Monday, February 8, 2010

The Delhi Income Tax Appellate has decided in the case of Perot Systems TSI (India) Ltd. that an interest-free loan to associated enterprises would not be consistent with the arm’s length principle of the transfer pricing provisions and a notional arm’s length interest can be imputed on the loan and taxed.

Perot advanced interest-free loans to its 100% foreign subsidiaries. The subsidiaries used those funds to make investments in other step-down subsidiaries.

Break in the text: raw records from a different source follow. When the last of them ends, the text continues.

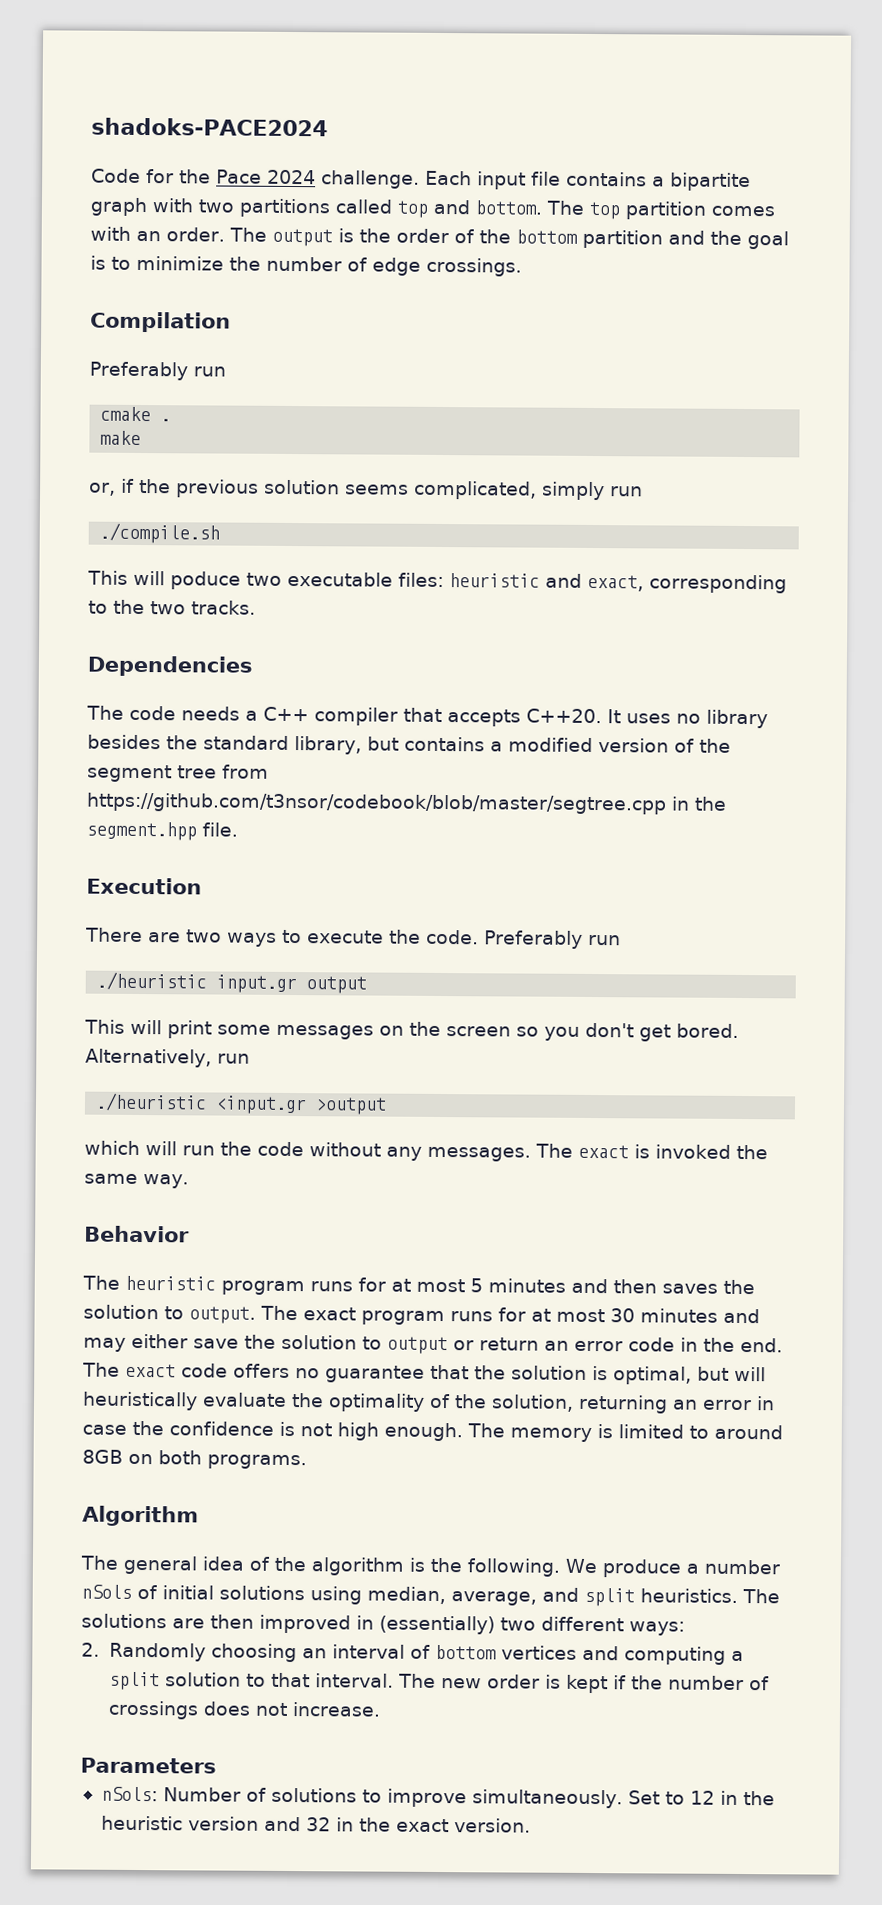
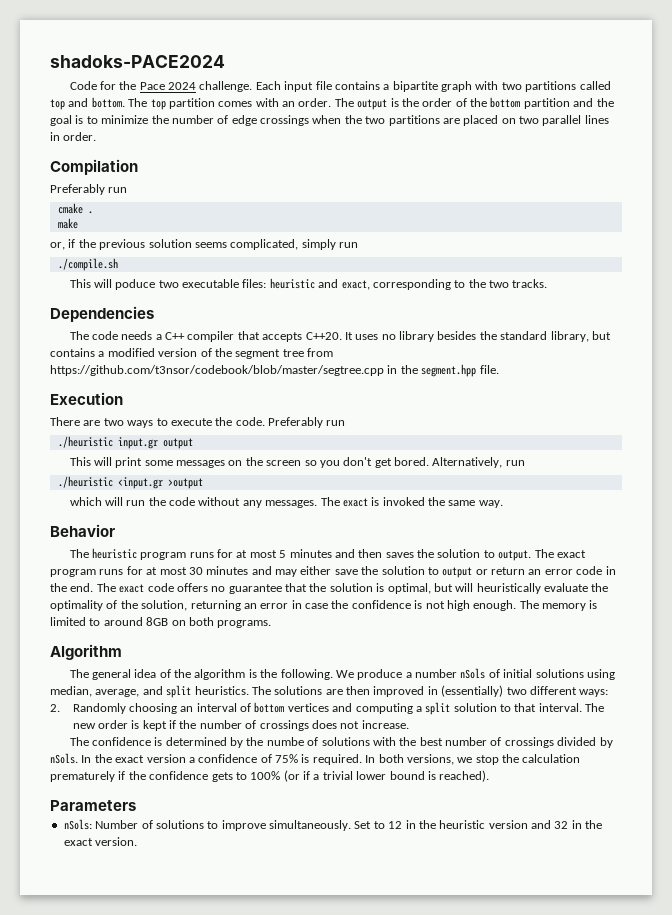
- The output is the order of the bottom partition and the goal is to minimize the number of edge crossings.
+ The output is the order of the bottom partition and the goal is to minimize the number of edge crossings when the two partitions are placed on two parallel lines in order.
+ The confidence is determined by the numbe of solutions with the best number of crossings divided by nSols. In the exact version a confidence of 75% is required. In both versions, we stop the calculation prematurely if the confidence gets to 100% (or if a trivial lower bound is reached).

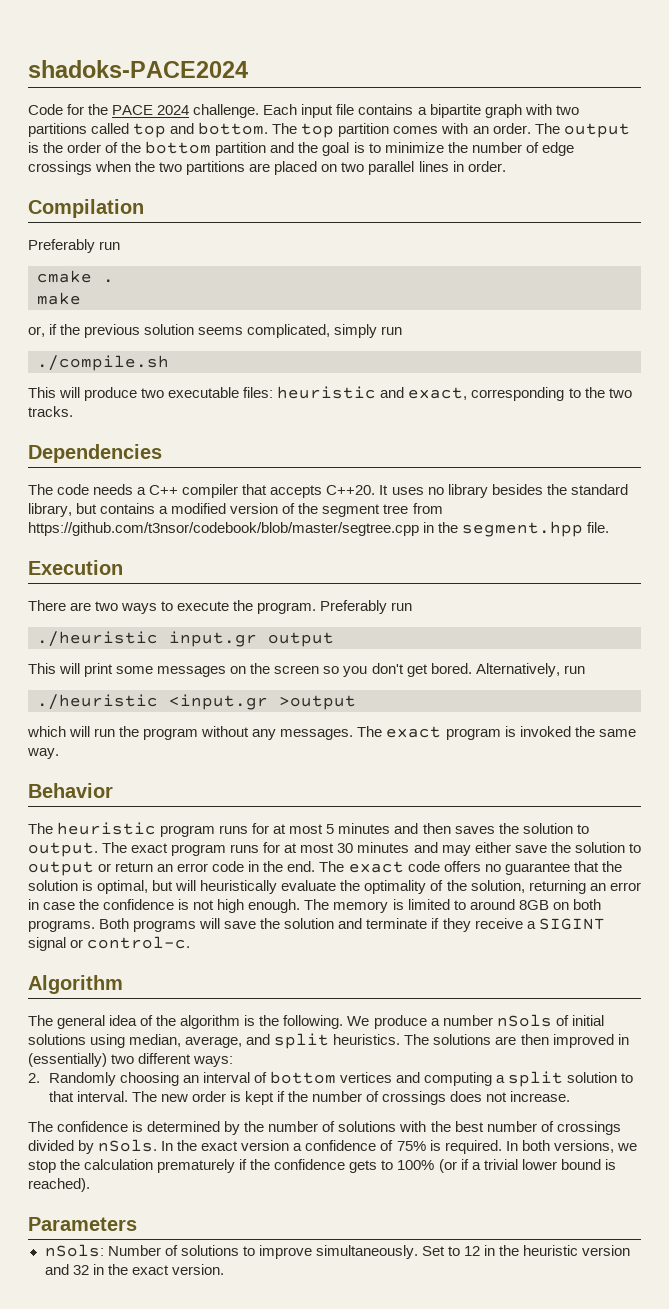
- Code for the Pace 2024 challenge.
+ Code for the PACE 2024 challenge.
- This will poduce two executable files: heuristic and exact, corresponding to the two tracks.
+ This will produce two executable files: heuristic and exact, corresponding to the two tracks.
- There are two ways to execute the code.
+ There are two ways to execute the program.
- which will run the code without any messages.
+ which will run the program without any messages.
- The exact is invoked the same way.
+ The exact program is invoked the same way.
+ Both programs will save the solution and terminate if they receive a SIGINT signal or control-c.
- The confidence is determined by the numbe of solutions with the best number of crossings divided by nSols.
+ The confidence is determined by the number of solutions with the best number of crossings divided by nSols.

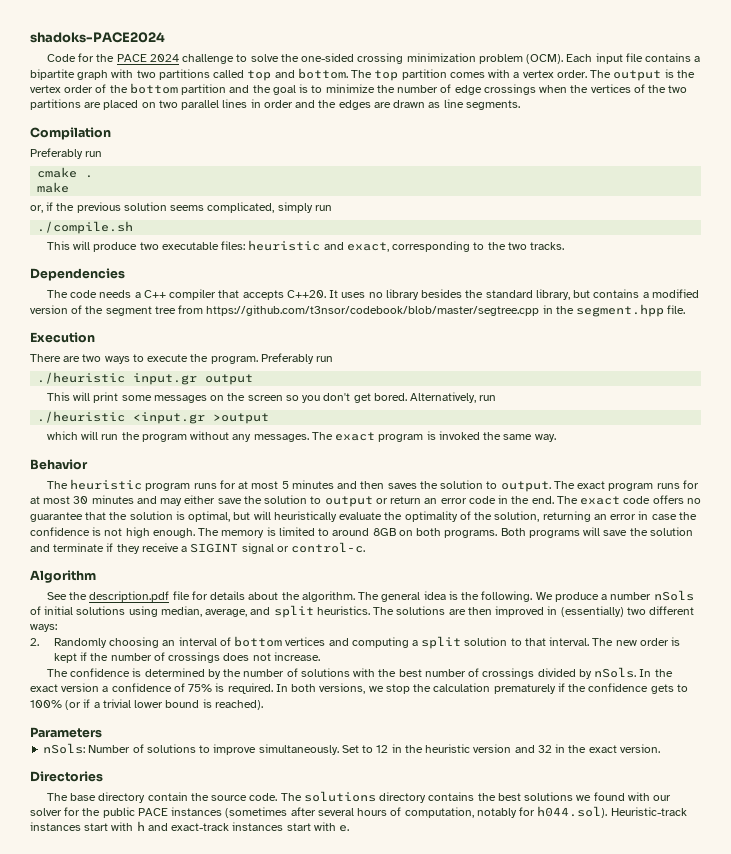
- Code for the PACE 2024 challenge.
+ Code for the PACE 2024 challenge to solve the one-sided crossing minimization problem (OCM).
- The top partition comes with an order.
+ The top partition comes with a vertex order.
- The output is the order of the bottom partition and the goal is to minimize the number of edge crossings when the two partitions are placed on two parallel lines in order.
+ The output is the vertex order of the bottom partition and the goal is to minimize the number of edge crossings when the vertices of the two partitions are placed on two parallel lines in order and the edges are drawn as line segments.
- The general idea of the algorithm is the following.
+ See the description.pdf file for details about the algorithm. The general idea is the following.
+ Directories
+ The base directory contain the source code. The solutions directory contains the best solutions we found with our solver for the public PACE instances (sometimes after several hours of computation, notably for h044.sol). Heuristic-track instances start with h and exact-track instances start with e.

Perot argued that the said “loans” were in fact “quasi-equity” and made out of commercial expediency. It was also argued that notional income could not be assessed to tax under the transfer pricing provisions of Chapter X.

ITAT decided that:

  • The argument that the loans were in reality not loans but were quasi-capital cannot be accepted because the agreements show them to be loans and there is no special feature in the contract to treat them otherwise. There was also no reason why the loans were not contributed as capital if they were actually meant to be a capital contribution;
  • The argument that the loans were given on interest-free terms out of commercial expediency is not acceptable because this was not a case of an ordinary business transaction but was an international transaction between associated enterprises. One had to see whether the transaction was at arms length under the transfer pricing provisions;
  • The argument that notional interest income cannot be assessed was not acceptable in the context of transfer pricing. S 92(1) provides that any income arising from an international transaction has to be computed having regard to the arm’s length price. S. 92B (1) defines an “international transaction” to mean “a transaction between two or more associated enterprises … in the nature of … lending or borrowing money …” In considering the “arms length” price of a loan, the rate of interest has to be considered and income on account of interest can be attributed;
  • The result of the transaction was that Perot's income in India would reduce while that of the associate in Bermuda would increase. This was a classic case of violation of transfer pricing norms where profits were shifted to bring down the aggregate tax incidence of a multi-national group; and
  • The Proviso to s. 92C (2) which allows a variation of 5% from the arms length price applied only when “more than one price was determined” and an arithmetic mean adopted. The Tax authority had adopted the LIBOR rate of 2.39% and added the arithmetic mean of ‘average basis point’ charged by other companies which came to 1.64% and worked out the arms length price at LIBOR + 1.64%. As only one LIBOR rate had been applied which was adjusted for some basis points, it could not be said that “more one price” had been used so as to attract the Proviso.